I missed the first few minutes of this talk.

Bob Wyman of PubSub stated he believed Atom was the future of syndication. Other formats would eventually be legacy formats that would be analogous to RTF in the word processing world. They will be supported but rarely chosen for new efforts in the future.

Mark Fletcher of Bloglines then interjected and pleaded with the audience to stop the practice of providing the same feed in multiple formats. Bob Wyman agreed with his plea and also encouraged members of the audience to pick one format and stick to it. Having the same feed in multiple syndication formats confuses end users who are trying to subscribe to the feed and leads to duplicate items showing up in search engines that specialize in syndication formats like PubSub, Feedster or the Bloglines search features.

A member of the audience responded that he used multiple formats because different aggregators support some formats better than others. Bob Wyman replied that bugs in aggregators should result in putting pressure on RSS aggregator developers to fix them instead of causing confusion to end users by spitting multiple versions of the same feed. Bob then advocated using picking Atom since a lot of lessons had been learned via the IETF process to improve the format. Another audience member mentioned that 95% of his syndication traffic was for his RSS feed not his Atom feed so he knows which format is winning in the market place.

A question was raised about whether the admonition to avoid multiple versions of  feed also included sites that have multiple feeds for separate categories of content. The specific example was having a regular feed and a podcast feed.  Bob Wyman thought that this was not a problem. The problem was the same content served in different formats.

The discussion then switched to ads in feeds. Scott Rafer of Feedster said that he agreed with Microsoft's presentation from the previous day that Subscribing is a new paradigm that has come after Browsing and Searching for content. Although we have figured out how to provide ads to support Browse & Search scenarios we are still experimenting with how to provide ads to support the Subscribe scenarios. Some sites like the New York Times uses RSS to draw people to its website by providing excerpts in its feeds. Certain consultants have full text feeds which they view as advertising their services. While others put ads in their feeds. Bob Wyman mentioned that PubSub is waiting to see which mechanism the market settles on for having advertising in feeds before deciding on approach. Bob Wyman added that finding a model for advertising and syndication was imperative so that intermediary services like PubSub, Feedster and Bloglines can continue to exist. An audience member then followed up and asked why these services couldn't survive by providing free services to the general public and charging corporate users instead of resorting to advertising. The response was that both PubSub and Feedster already have corporate customers who they charge for their services but this revenue is not be enough for them to continue providing services to the general public. The Bloglines team considered having fee-based services but discarded the idea because they felt it would be a death-knell for the service given that most service providers on the Web are free not fee-based.

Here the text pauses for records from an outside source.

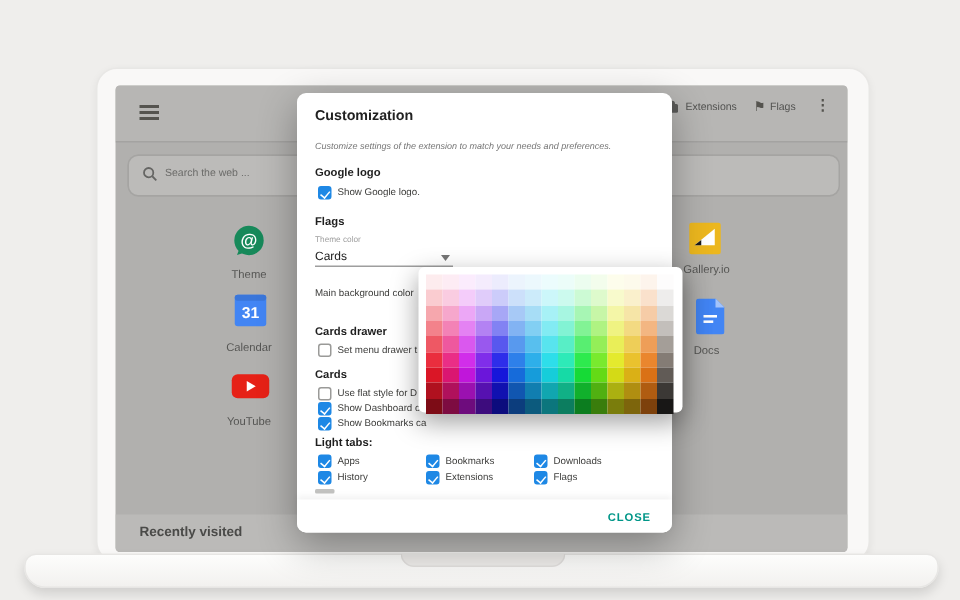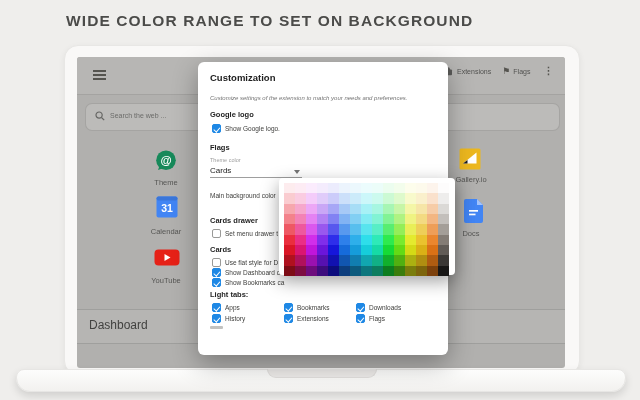"WIDE COLOR RANGE TO SET" div.hero { html: <div>WIDE COLOR RANGE TO SET ON BACKGROUND</div> -> none }
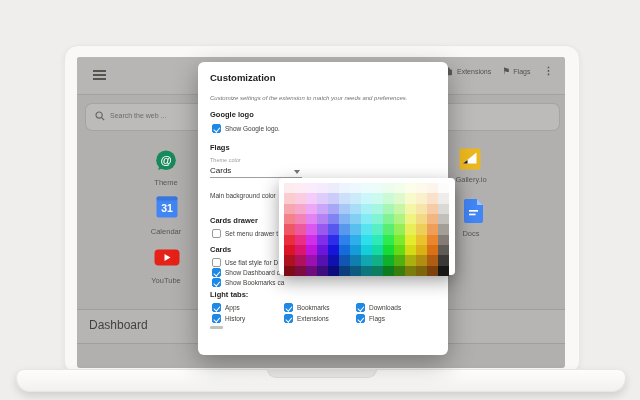"Dashboard" div.dashband { html: <div> <span>Dashboard</span> </div> -> none }
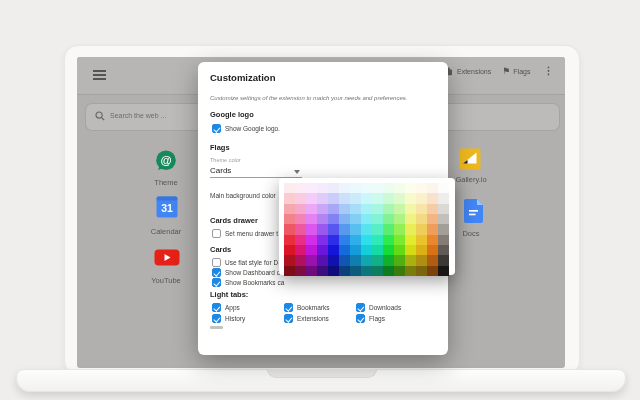"CLOSE" div.d-footer { html: none -> <div> <span>CLOSE</span> </div> }
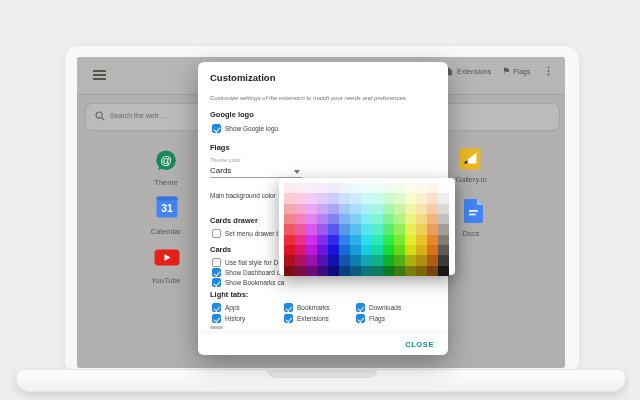"Recently visited" div.recband { html: none -> <div> <span>Recently visited</span> </div> }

An audience member asked if any of the services would have done anything different two years ago when they started given the knowledge they had now. The answers were that Feedster would have chosen a different back-end architecture, Bloglines would have picked a better name and PubSub would have started a few months to a year sooner.

I asked the speakers what features they felt were either missing in RSS or not being exploited. Mark Fletcher said that he would like to see more usage of the various comment related extensions to RSS which currently aren't supported by Bloglines because they aren't in widespread use. The other speakers mentioned that they will support whatever the market decides is of value.